▸ Exercise prompt
If a picture appears in the records, leave it out and transcribe the rest exactly.

[Extracted records]
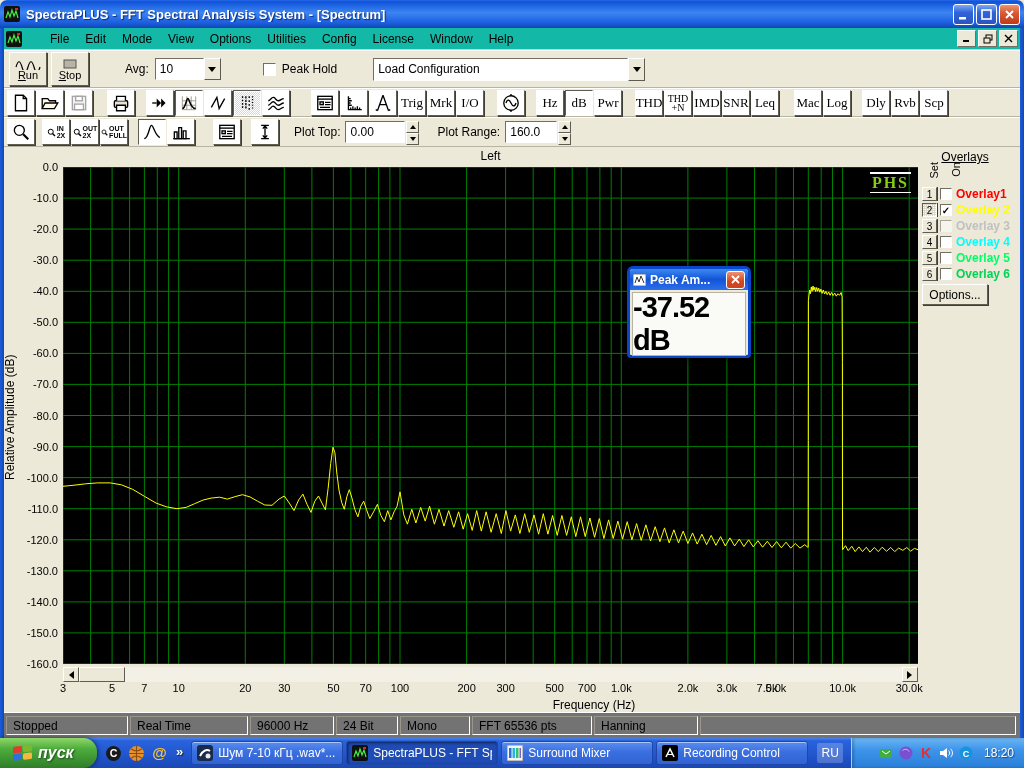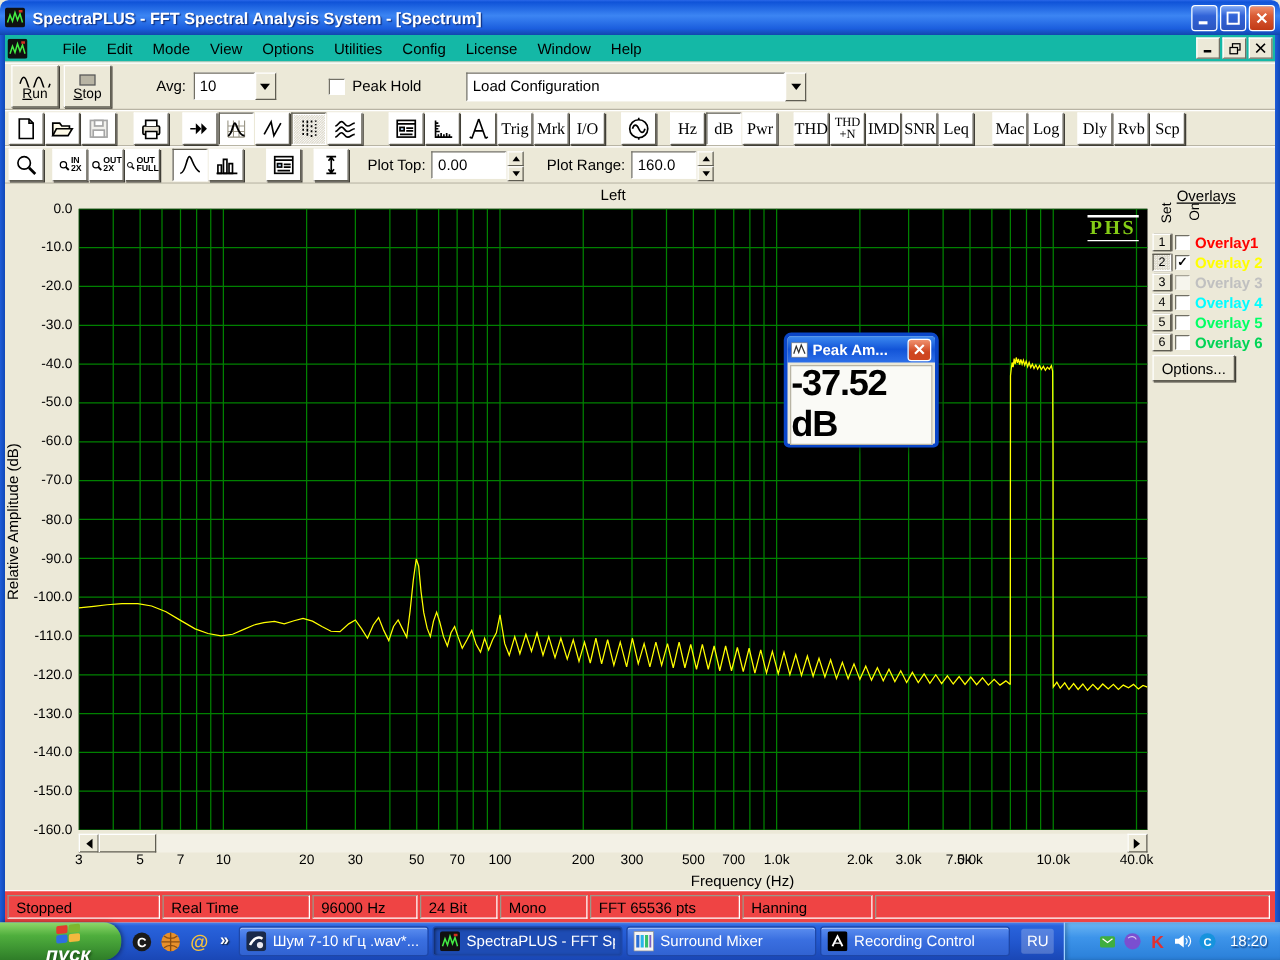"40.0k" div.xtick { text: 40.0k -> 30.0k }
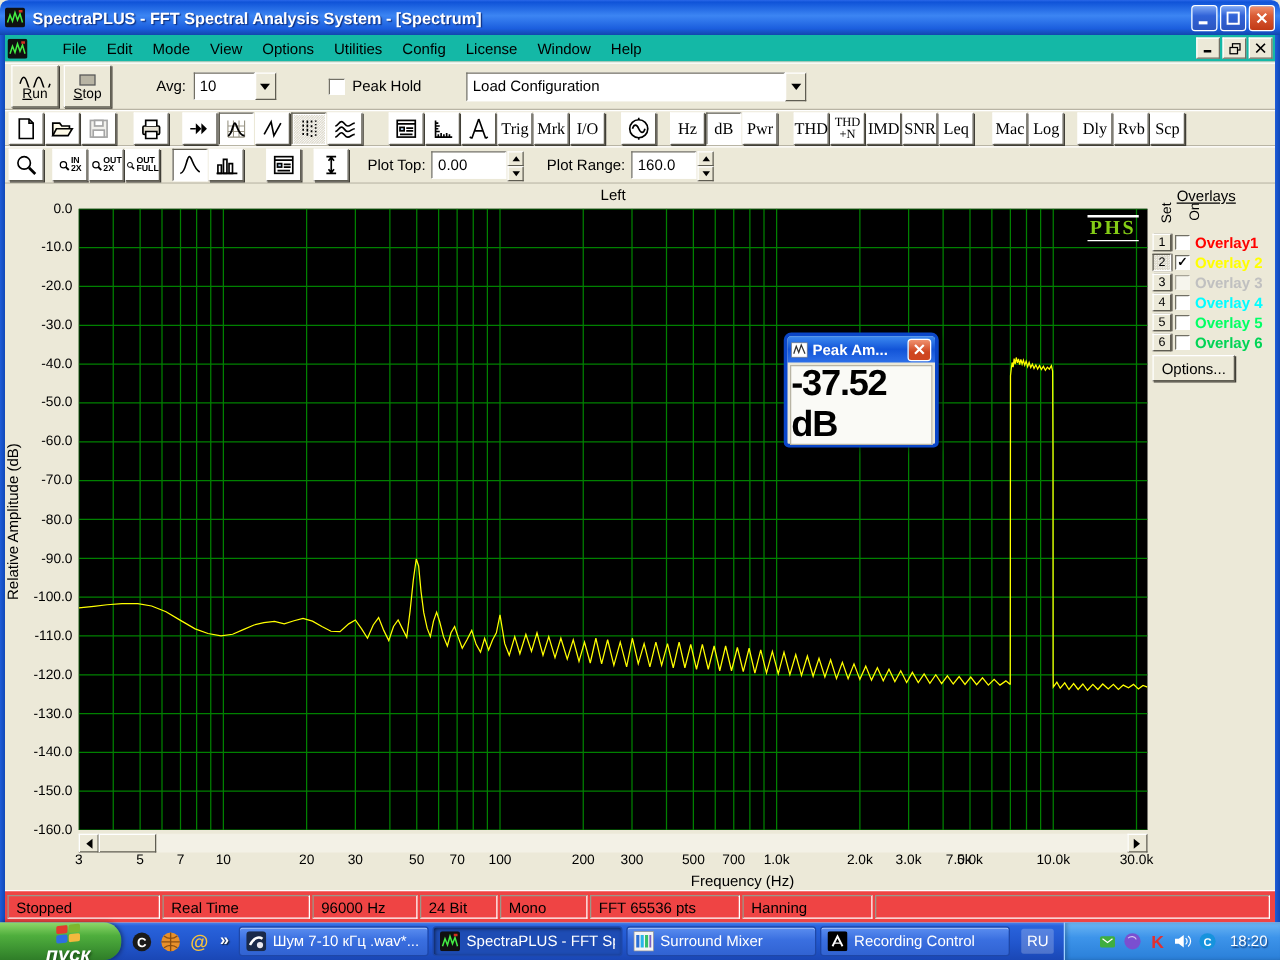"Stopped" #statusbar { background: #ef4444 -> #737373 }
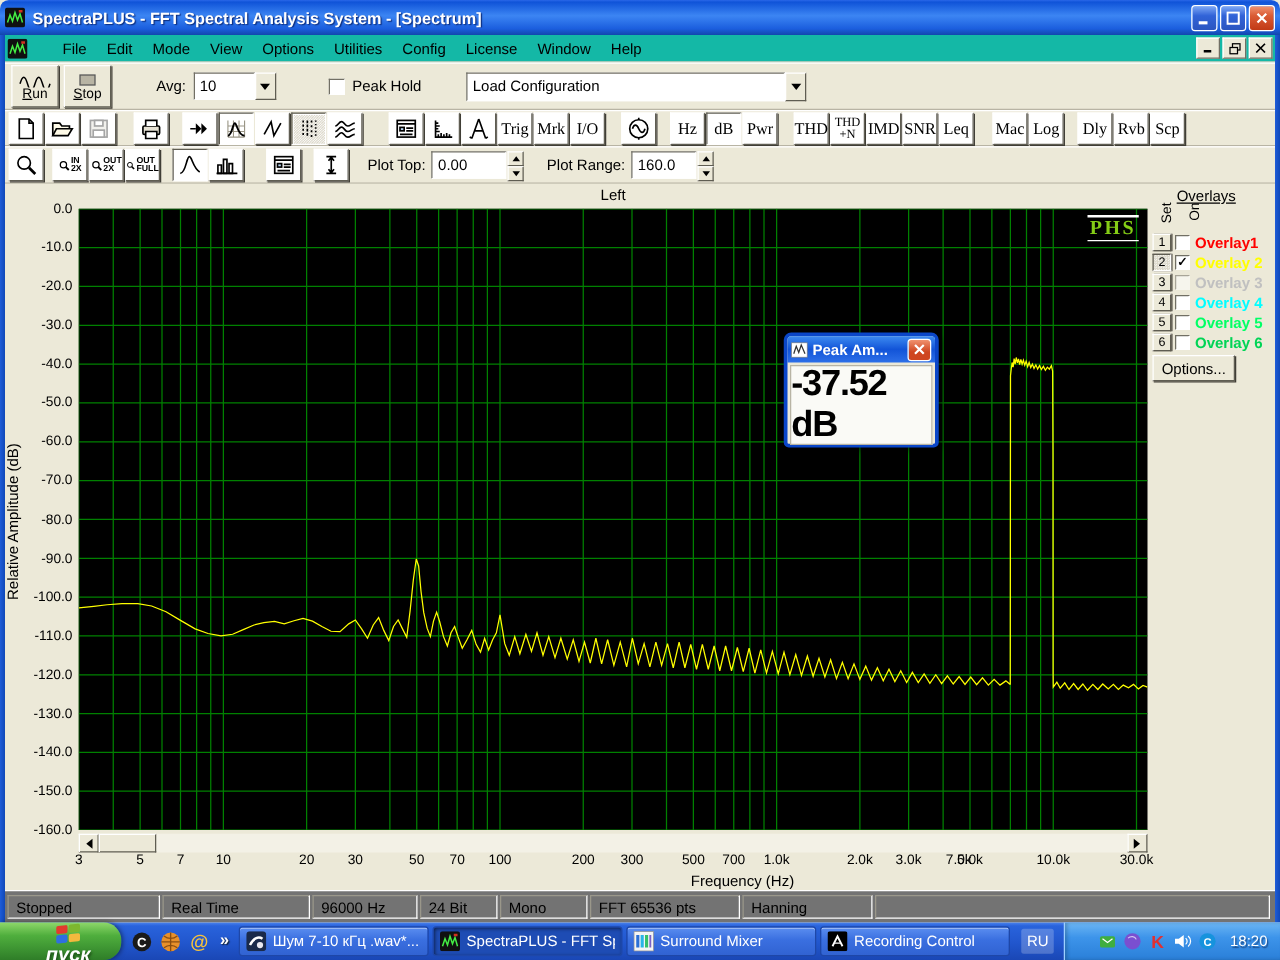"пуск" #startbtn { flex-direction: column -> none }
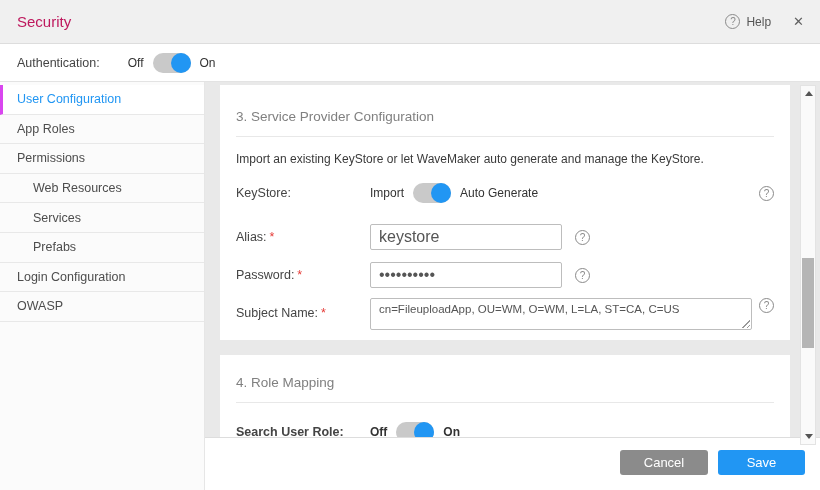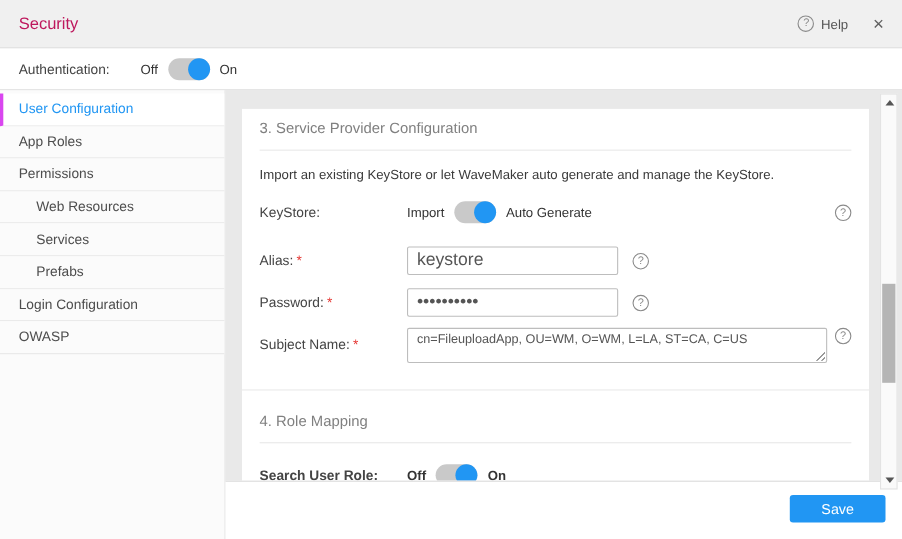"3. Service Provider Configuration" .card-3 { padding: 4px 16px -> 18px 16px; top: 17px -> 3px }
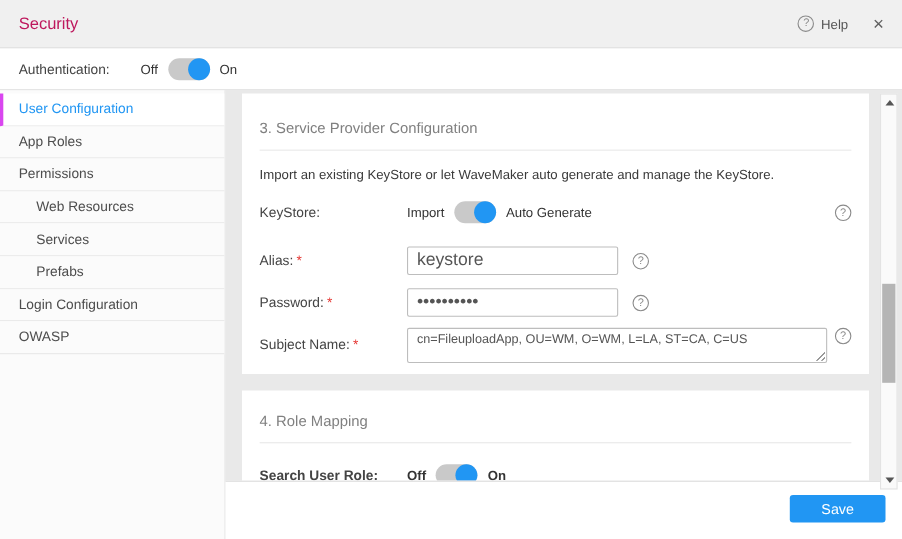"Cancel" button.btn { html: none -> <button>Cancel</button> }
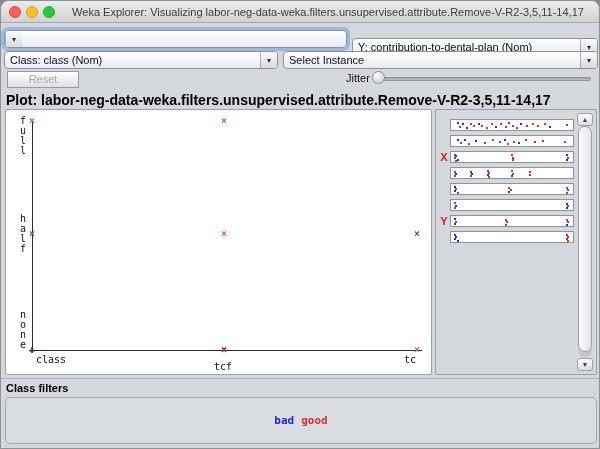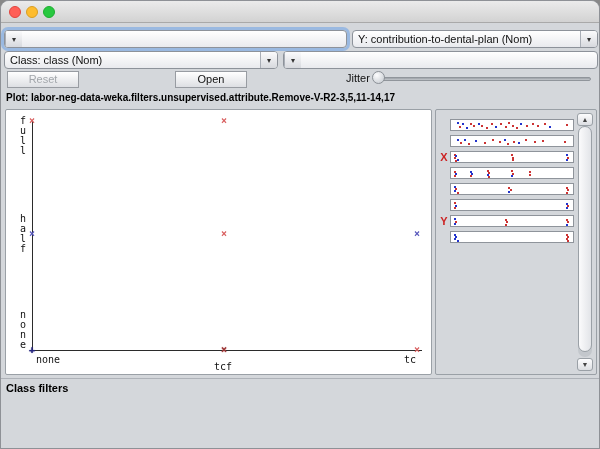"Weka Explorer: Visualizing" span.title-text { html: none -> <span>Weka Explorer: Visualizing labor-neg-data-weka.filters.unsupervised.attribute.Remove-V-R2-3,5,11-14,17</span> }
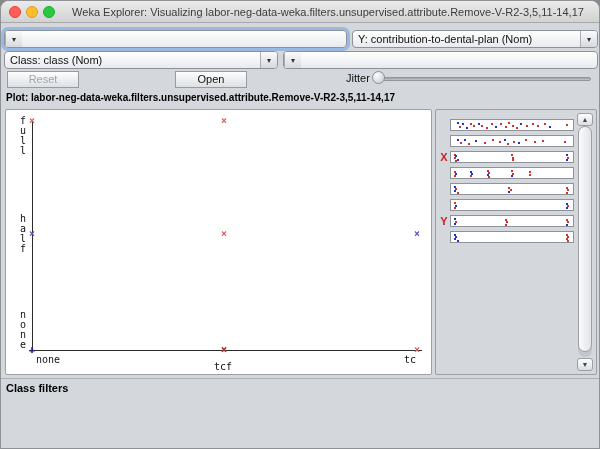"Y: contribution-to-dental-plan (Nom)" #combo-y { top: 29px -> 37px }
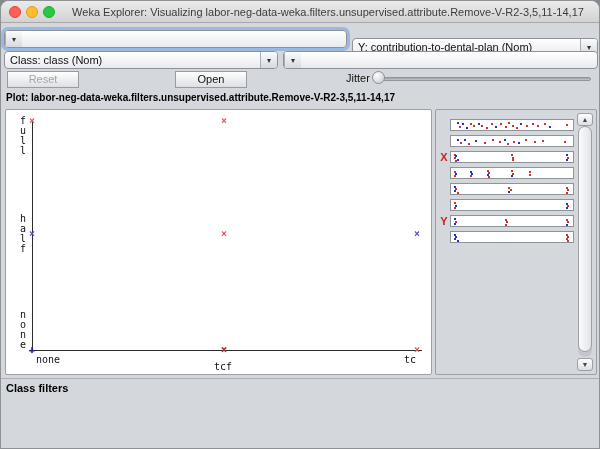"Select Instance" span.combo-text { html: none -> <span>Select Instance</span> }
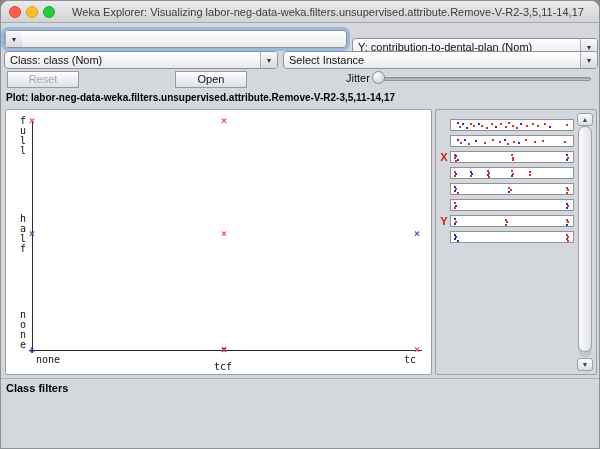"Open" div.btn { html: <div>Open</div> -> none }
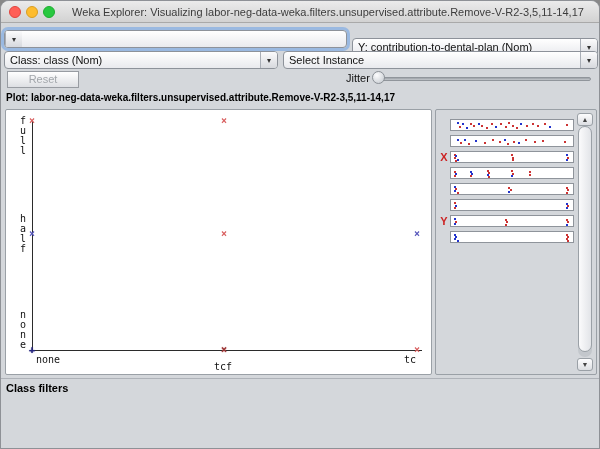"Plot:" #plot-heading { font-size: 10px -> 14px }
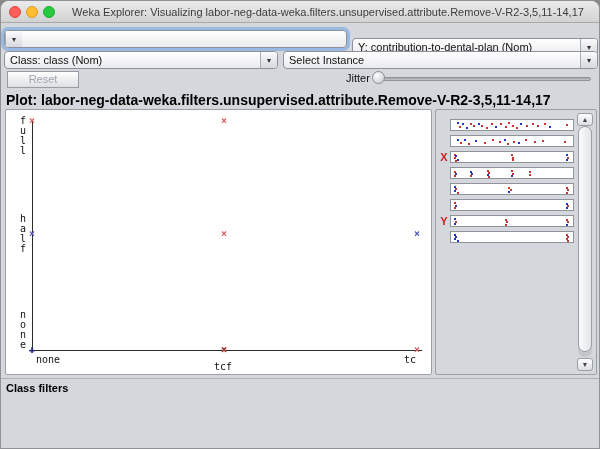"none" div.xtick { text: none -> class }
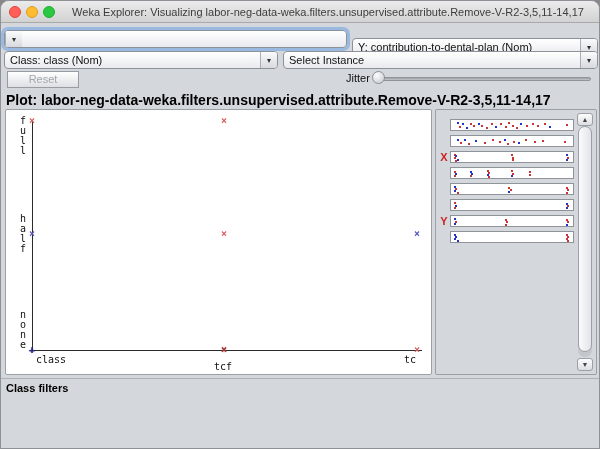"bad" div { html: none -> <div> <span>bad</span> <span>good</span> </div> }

▸ Output
"40.0k" div.xtick { text: 40.0k -> 30.0k }
"Stopped" #statusbar { background: #ef4444 -> #737373 }
"пуск" #startbtn { flex-direction: column -> none }
"3. Service Provider Configuration" .card-3 { padding: 4px 16px -> 18px 16px; top: 17px -> 3px }
"Cancel" button.btn { html: none -> <button>Cancel</button> }
"Weka Explorer: Visualizing" span.title-text { html: none -> <span>Weka Explorer: Visualizing labor-neg-data-weka.filters.unsupervised.attribute.Remove-V-R2-3,5,11-14,17</span> }
"Y: contribution-to-dental-plan (Nom)" #combo-y { top: 29px -> 37px }
"Select Instance" span.combo-text { html: none -> <span>Select Instance</span> }
"Open" div.btn { html: <div>Open</div> -> none }
"Plot:" #plot-heading { font-size: 10px -> 14px }
"none" div.xtick { text: none -> class }
"bad" div { html: none -> <div> <span>bad</span> <span>good</span> </div> }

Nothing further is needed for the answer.